● What you have to do: Your answer should be one number: the count of lines in these entries that hold the word "project".

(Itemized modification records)
====

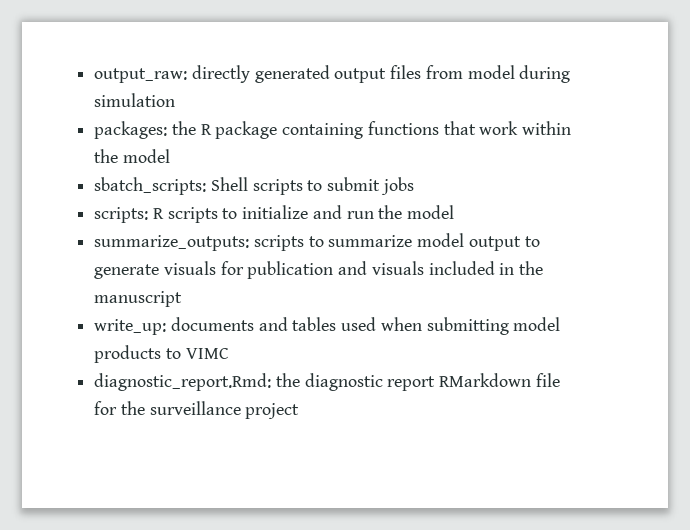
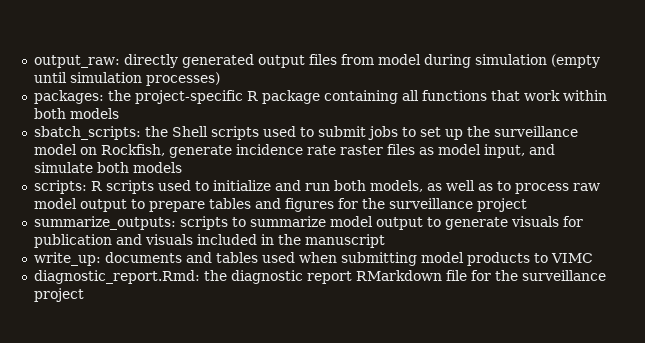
- output_raw: directly generated output files from model during simulation
+ output_raw: directly generated output files from model during simulation (empty until simulation processes)
- packages: the R package containing functions that work within the model
+ packages: the project-specific R package containing all functions that work within both models
- sbatch_scripts: Shell scripts to submit jobs
+ sbatch_scripts: the Shell scripts used to submit jobs to set up the surveillance model on Rockfish, generate incidence rate raster files as model input, and simulate both models
- scripts: R scripts to initialize and run the model
+ scripts: R scripts used to initialize and run both models, as well as to process raw model output to prepare tables and figures for the surveillance project

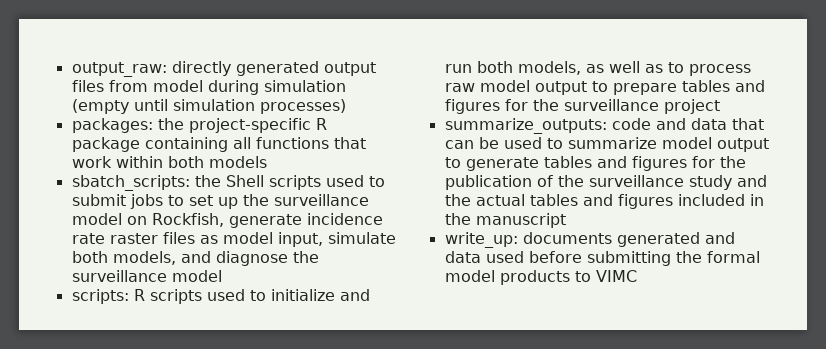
- sbatch_scripts: the Shell scripts used to submit jobs to set up the surveillance model on Rockfish, generate incidence rate raster files as model input, and simulate both models
+ sbatch_scripts: the Shell scripts used to submit jobs to set up the surveillance model on Rockfish, generate incidence rate raster files as model input, simulate both models, and diagnose the surveillance model
- summarize_outputs: scripts to summarize model output to generate visuals for publication and visuals included in the manuscript
+ summarize_outputs: code and data that can be used to summarize model output to generate tables and figures for the publication of the surveillance study and the actual tables and figures included in the manuscript
- write_up: documents and tables used when submitting model products to VIMC
- diagnostic_report.Rmd: the diagnostic report RMarkdown file for the surveillance project
+ write_up: documents generated and data used before submitting the formal model products to VIMC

====

● Written answer: 3